MS criteria are well known, based on Mcdonald criteria 2010. MAGNIMS group (2016) proposed new MS ctriteria. MS diagnosis is based on  inflammatory central nervous system (CNS)  involvement (clinical relapses, inflammatory reaction on CSF study and inflammatory lesions on MR exam). Some inflammatory CNS diseases are more and more recognized, but without fulfilling MS criteria. 


SURVIMUS II - Net survival in multiple sclerosis patients in France - Emmanuelle Leray, project start: 2016


Net survival is defined as the survival which might occur if all risks of dying from other causes than the disease of interest, here multiple sclerosis (MS), were removed. It is estimated from “excess mortality” that isobtained as the difference between the overall mortality observed in the MS population and the overall expected mortality in the general population. The advantage of this approach, which does not require the information about the cause of death, is to take into account mortality indirectly related to MS, which cannot be achieved in the cause- specific setting.

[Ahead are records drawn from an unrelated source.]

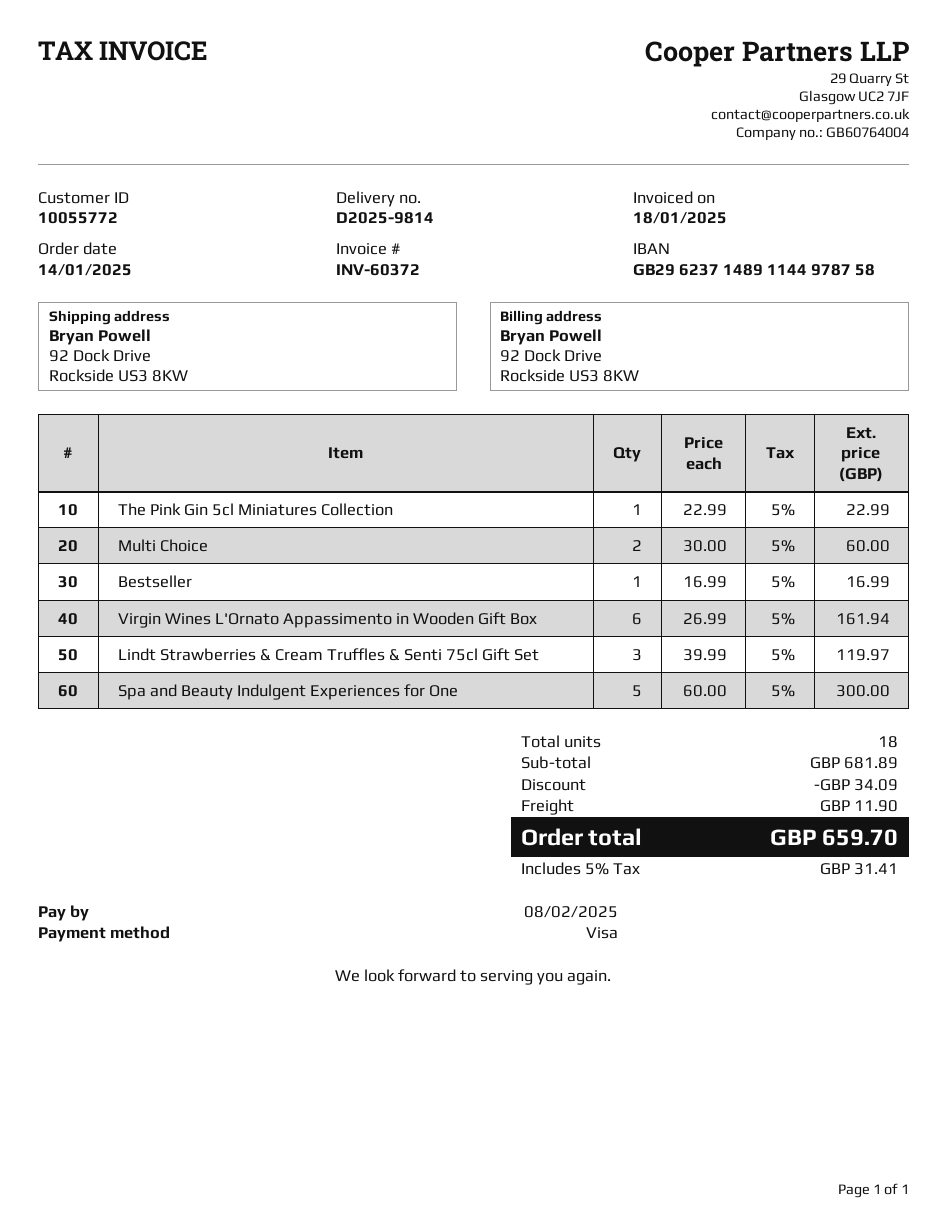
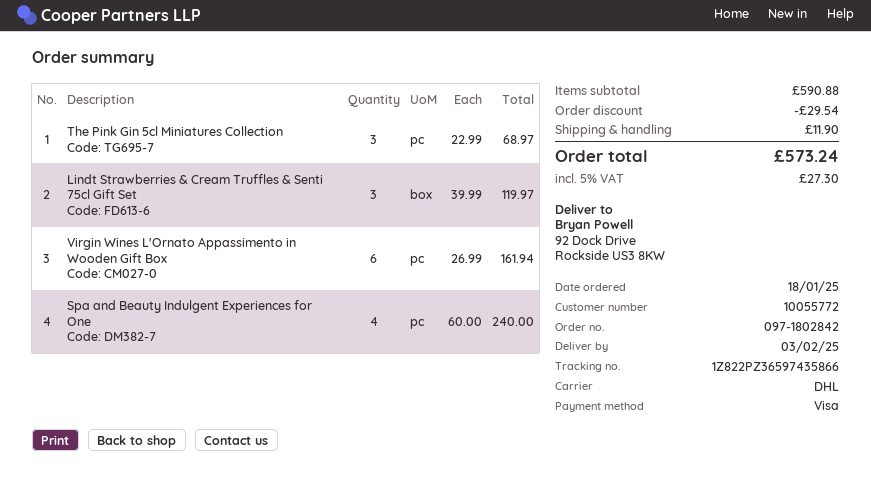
order date: 2025-01-14 -> 2025-01-18
The Pink Gin 5cl Miniatures Collection: 1 x 22.99 = 22.99 -> 3 x 22.99 = 68.97
Multi Choice: 2 x 30.00 = 60.00 -> none
Bestseller: 1 x 16.99 = 16.99 -> none
Spa and Beauty Indulgent Experiences for One: 5 x 60.00 = 300.00 -> 4 x 60.00 = 240.00
subtotal: 681.89 -> 590.88
discount: 34.09 -> 29.54
tax: 5% = 31.41 -> 5% = 27.30
total: 659.70 -> 573.24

Implementation of a pregnancy register included in the OFSEP cohort - Sandra Vukusic, project start: 2016


The influence of pregnancy on the course of multiple sclerosis (MS) has long been a controversial topic. After the publication of the first large prospective study of pregnancy and MS in 1998, counselling of women with MS has radically changed and many patients have been able to fulfil their desire of motherhood. However, there are still some challenges for the neurologist, who has to face old unanswered questions or new issues, regarding the use of disease modifying drugs (DMDs) in this period of life, effects on the short and long term outcome of the mother (in terms of relapses and disability) and the child, role of breast-feeding and locoregional analgesia.